The bill was scheduled to be heard on Monday, but Senate Democrats delayed the hearing with a procedural move. It contains many similarities to a bill that passed the Senate but died in the House when the paper-trail system requirement, which had bipartisan support, was removed at the last minute.
Sen. Judith Zaffirini, D-Laredo, raised several potential legal issues with the bill as she questioned Keith Ingram, director of elections with the secretary of state’s office.
Texas is one of 16 states that does not have universal, no-excuse-needed voting by mail. Mail voting is only allowed for people who are 65 years or older; traveling out of the county during the election period; in jail; or have a disability or illness.

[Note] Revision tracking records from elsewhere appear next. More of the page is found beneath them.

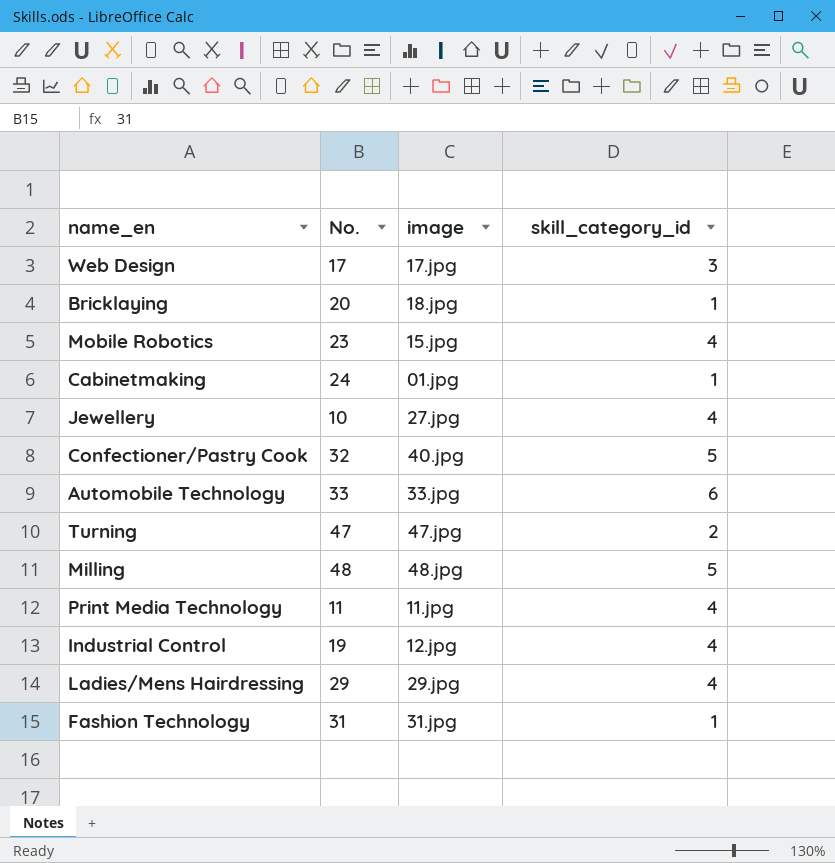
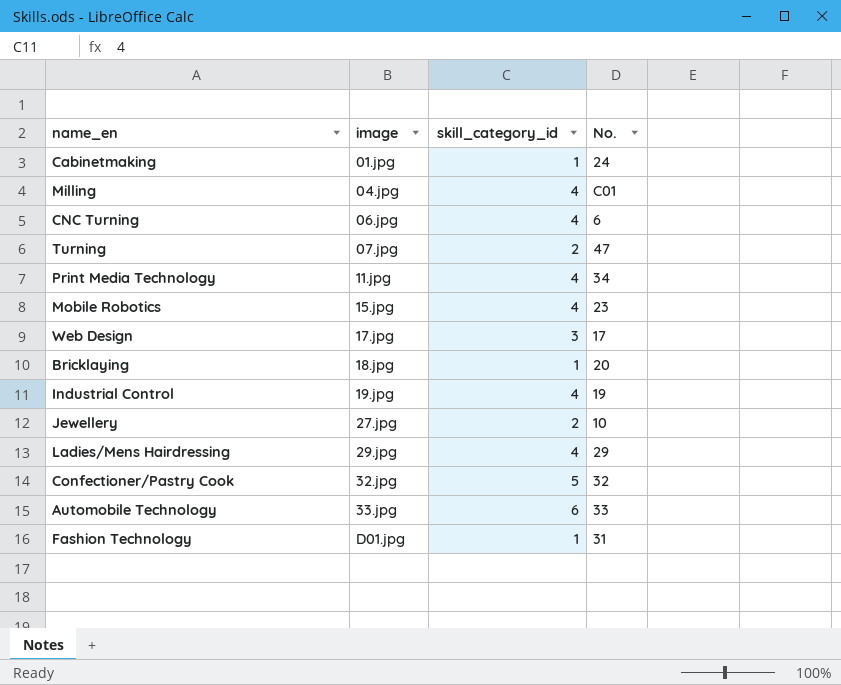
row order: none -> image ascending
column No. | position: 2 -> 4
Milling | image: 48.jpg -> 04.jpg
Milling | skill_category_id: 5 -> 4
Milling | No.: 48 -> C01
row CNC Turning: none -> 06.jpg | 4 | 6
Turning | image: 47.jpg -> 07.jpg
Print Media Technology | No.: 11 -> 34
Industrial Control | image: 12.jpg -> 19.jpg
Jewellery | skill_category_id: 4 -> 2
Confectioner/Pastry Cook | image: 40.jpg -> 32.jpg
Fashion Technology | image: 31.jpg -> D01.jpg

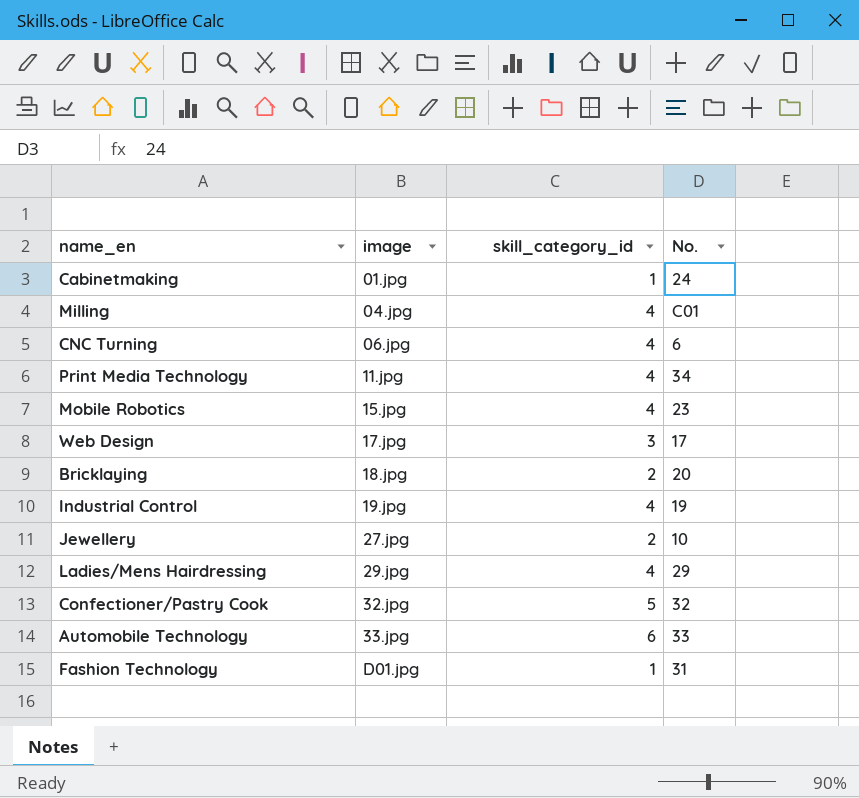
row Turning: 07.jpg | 2 | 47 -> none
Bricklaying | skill_category_id: 1 -> 2

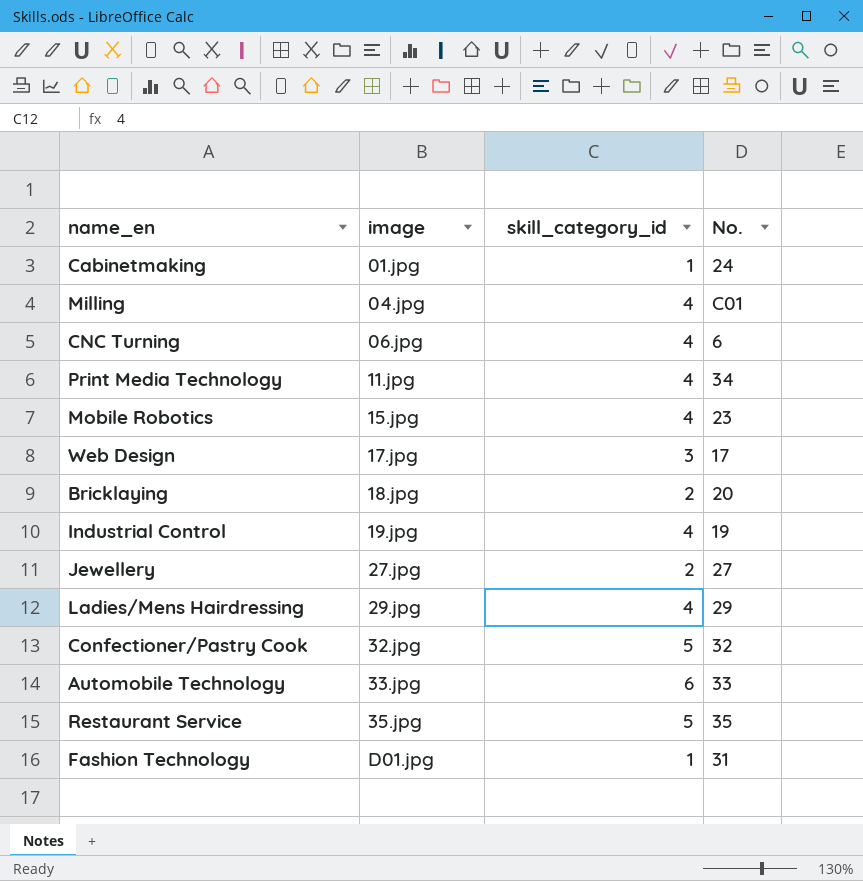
Jewellery | No.: 10 -> 27
row Restaurant Service: none -> 35.jpg | 5 | 35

SB 7 would require voters to show proof of a purported disability, such as a doctor’s note. Zaffirini asked and Ingram confirmed that no other group allowed to vote by mail would be required to provide backup documentation.
Making a visit to see a doctor costs money, Zaffirini pointed out. Unless the state would provide voters with financial help, she asked, “could that constitute a poll tax?”
“I don’t know,” Ingram said. “That’s a question for a court.”
Seems to me that’s a pretty big can of worms, and could run into issues with privacy laws relating to medical information. Anyone out there want to comment on the possibility that this could run afoul of HIPAA in some way? The lawyers will be busy, that much is for sure. The Texas Signal has more.
UPDATE: Forgot to mention, Chris Hollins wrote an op-ed calling on the business community (especially Texas businesses and those that relocated here) to get involved in this fight as they recently have for other social justice issues. He specifically singled out HEB, AT&T, CenterPoint, and Pizza Hut.